EXERCISE INSTRUCTIONS:
Write out all the data verbatim. Skip images.

TASK INPUT:
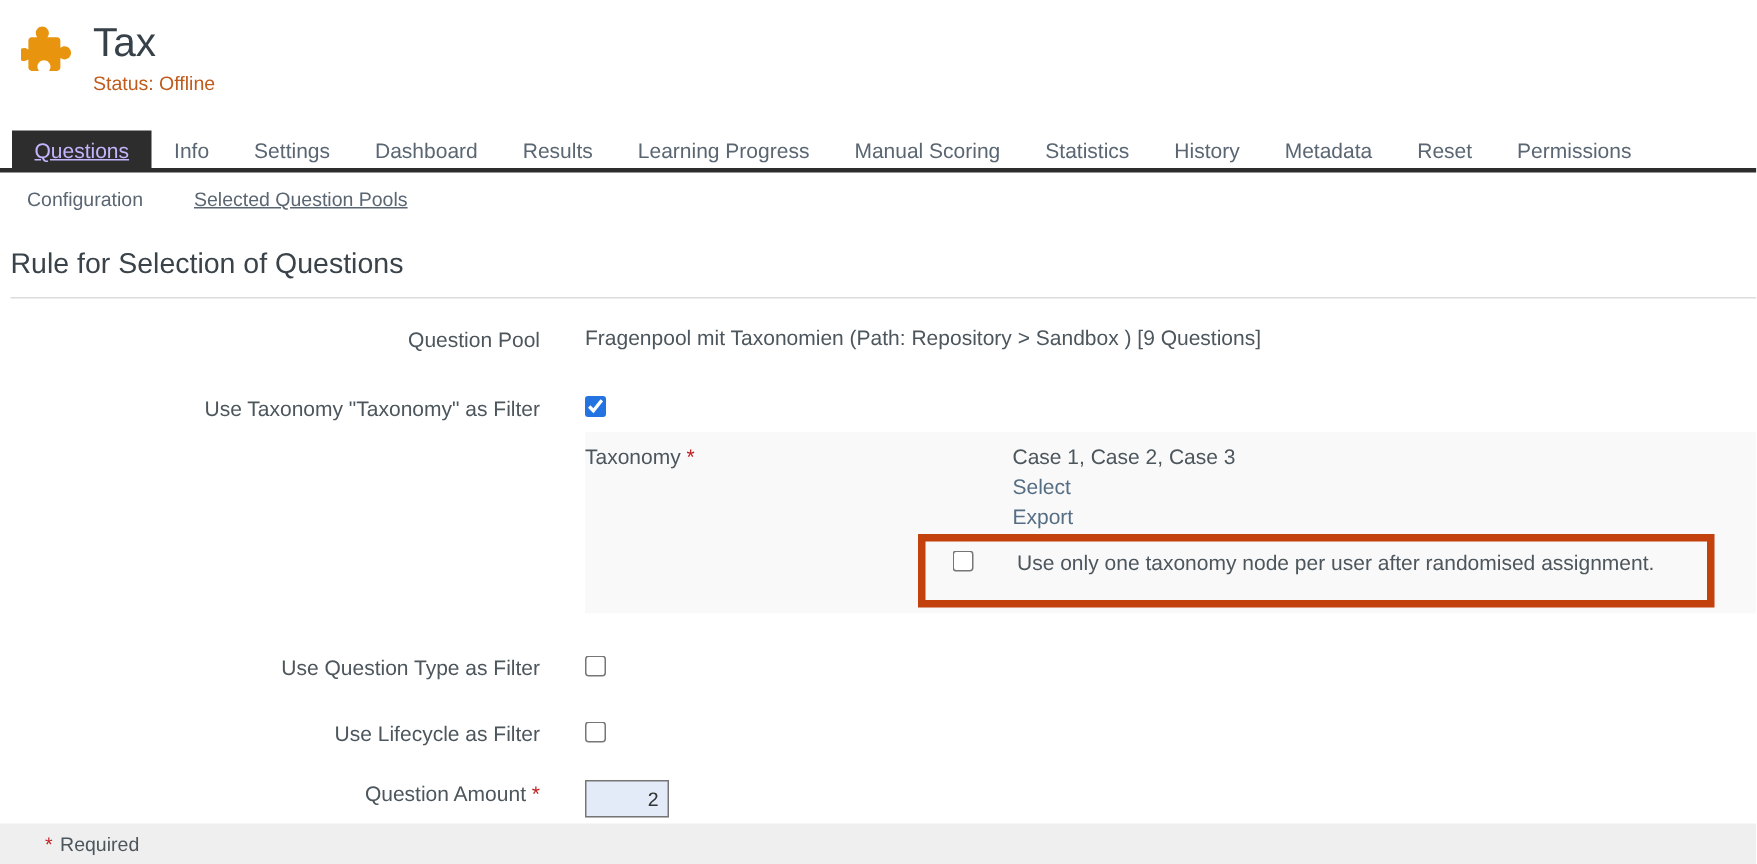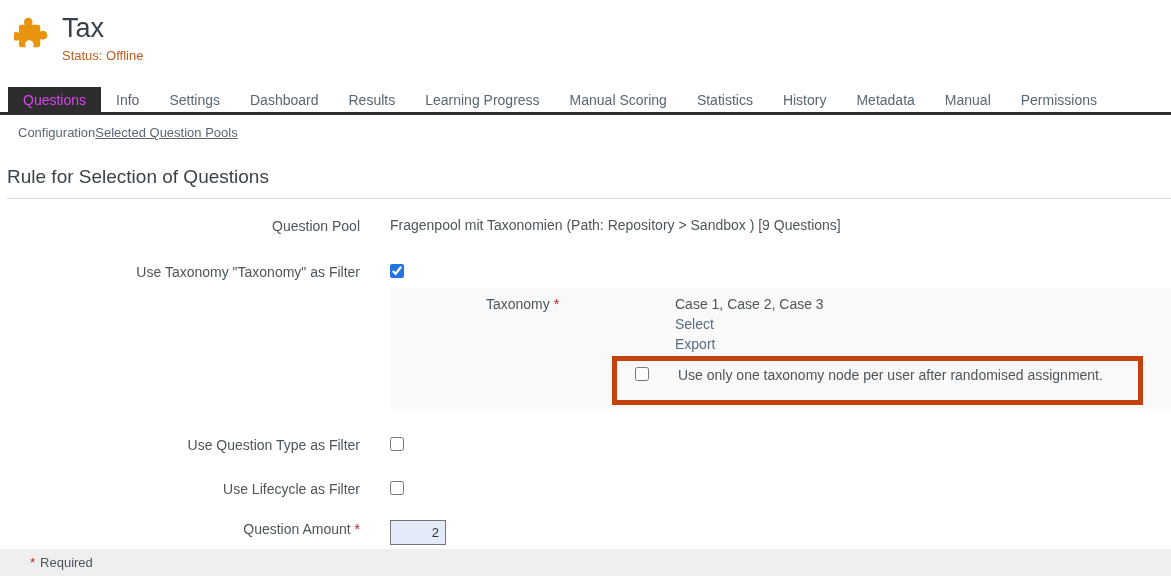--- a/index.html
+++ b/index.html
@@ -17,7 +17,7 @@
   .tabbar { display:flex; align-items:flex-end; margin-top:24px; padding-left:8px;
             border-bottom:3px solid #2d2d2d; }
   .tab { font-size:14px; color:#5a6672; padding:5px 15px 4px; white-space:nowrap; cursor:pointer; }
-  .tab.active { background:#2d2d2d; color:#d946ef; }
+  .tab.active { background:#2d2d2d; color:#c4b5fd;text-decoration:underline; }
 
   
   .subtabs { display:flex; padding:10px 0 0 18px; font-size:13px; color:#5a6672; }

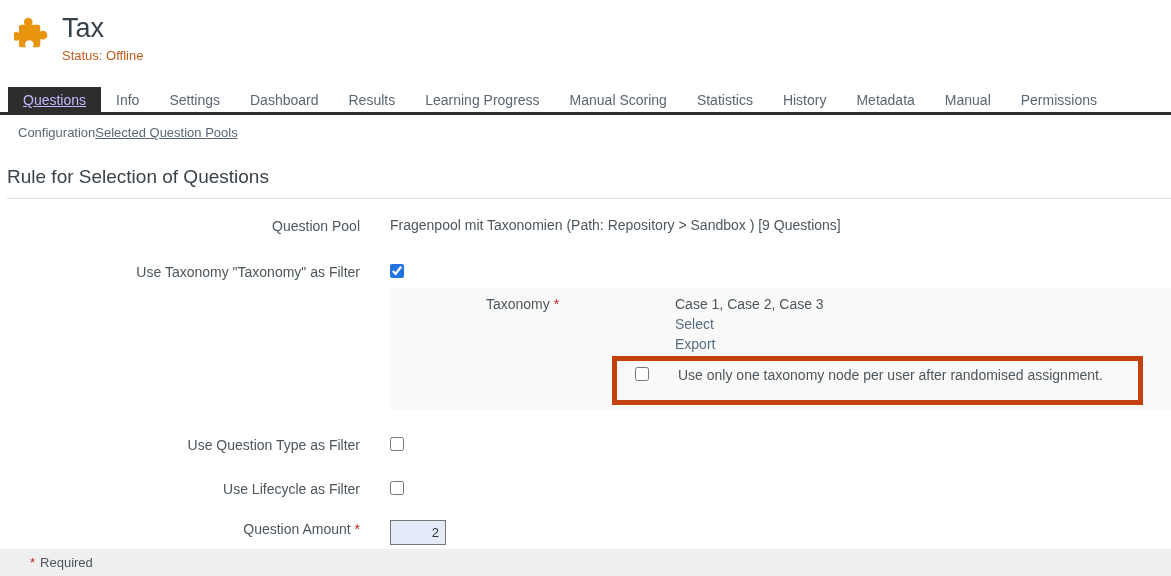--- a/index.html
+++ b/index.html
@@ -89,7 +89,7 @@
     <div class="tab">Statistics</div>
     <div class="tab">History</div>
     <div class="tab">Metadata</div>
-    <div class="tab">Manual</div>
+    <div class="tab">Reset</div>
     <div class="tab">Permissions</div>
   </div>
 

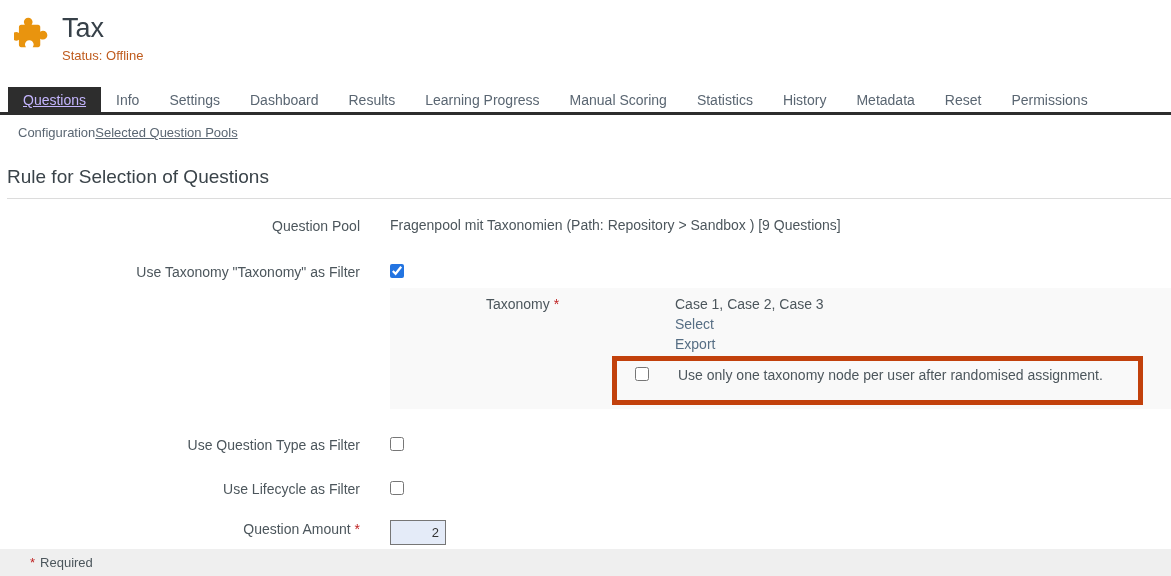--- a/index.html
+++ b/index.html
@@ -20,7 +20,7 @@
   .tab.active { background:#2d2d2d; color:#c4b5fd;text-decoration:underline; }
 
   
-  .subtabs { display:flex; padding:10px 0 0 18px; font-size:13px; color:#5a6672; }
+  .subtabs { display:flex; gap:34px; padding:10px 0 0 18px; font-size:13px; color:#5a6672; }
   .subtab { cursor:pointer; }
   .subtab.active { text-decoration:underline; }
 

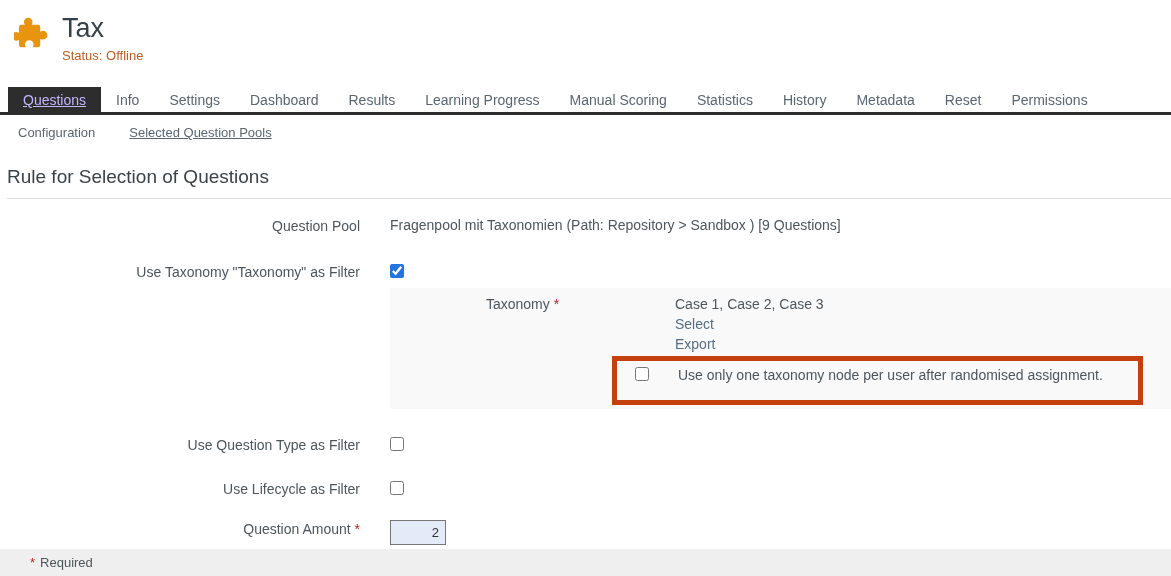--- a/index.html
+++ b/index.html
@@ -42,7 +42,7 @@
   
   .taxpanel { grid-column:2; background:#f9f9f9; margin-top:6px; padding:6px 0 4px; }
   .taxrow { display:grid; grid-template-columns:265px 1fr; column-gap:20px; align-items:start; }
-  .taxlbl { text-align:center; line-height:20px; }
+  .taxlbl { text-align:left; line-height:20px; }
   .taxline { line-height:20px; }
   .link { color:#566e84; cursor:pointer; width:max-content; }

ANSWER TO THE PROBLEM:
--- a/index.html
+++ b/index.html
@@ -17,7 +17,7 @@
   .tabbar { display:flex; align-items:flex-end; margin-top:24px; padding-left:8px;
             border-bottom:3px solid #2d2d2d; }
   .tab { font-size:14px; color:#5a6672; padding:5px 15px 4px; white-space:nowrap; cursor:pointer; }
-  .tab.active { background:#2d2d2d; color:#d946ef; }
+  .tab.active { background:#2d2d2d; color:#c4b5fd;text-decoration:underline; }
 
   
   .subtabs { display:flex; padding:10px 0 0 18px; font-size:13px; color:#5a6672; }

--- a/index.html
+++ b/index.html
@@ -89,7 +89,7 @@
     <div class="tab">Statistics</div>
     <div class="tab">History</div>
     <div class="tab">Metadata</div>
-    <div class="tab">Manual</div>
+    <div class="tab">Reset</div>
     <div class="tab">Permissions</div>
   </div>
 

--- a/index.html
+++ b/index.html
@@ -20,7 +20,7 @@
   .tab.active { background:#2d2d2d; color:#c4b5fd;text-decoration:underline; }
 
   
-  .subtabs { display:flex; padding:10px 0 0 18px; font-size:13px; color:#5a6672; }
+  .subtabs { display:flex; gap:34px; padding:10px 0 0 18px; font-size:13px; color:#5a6672; }
   .subtab { cursor:pointer; }
   .subtab.active { text-decoration:underline; }
 

--- a/index.html
+++ b/index.html
@@ -42,7 +42,7 @@
   
   .taxpanel { grid-column:2; background:#f9f9f9; margin-top:6px; padding:6px 0 4px; }
   .taxrow { display:grid; grid-template-columns:265px 1fr; column-gap:20px; align-items:start; }
-  .taxlbl { text-align:center; line-height:20px; }
+  .taxlbl { text-align:left; line-height:20px; }
   .taxline { line-height:20px; }
   .link { color:#566e84; cursor:pointer; width:max-content; }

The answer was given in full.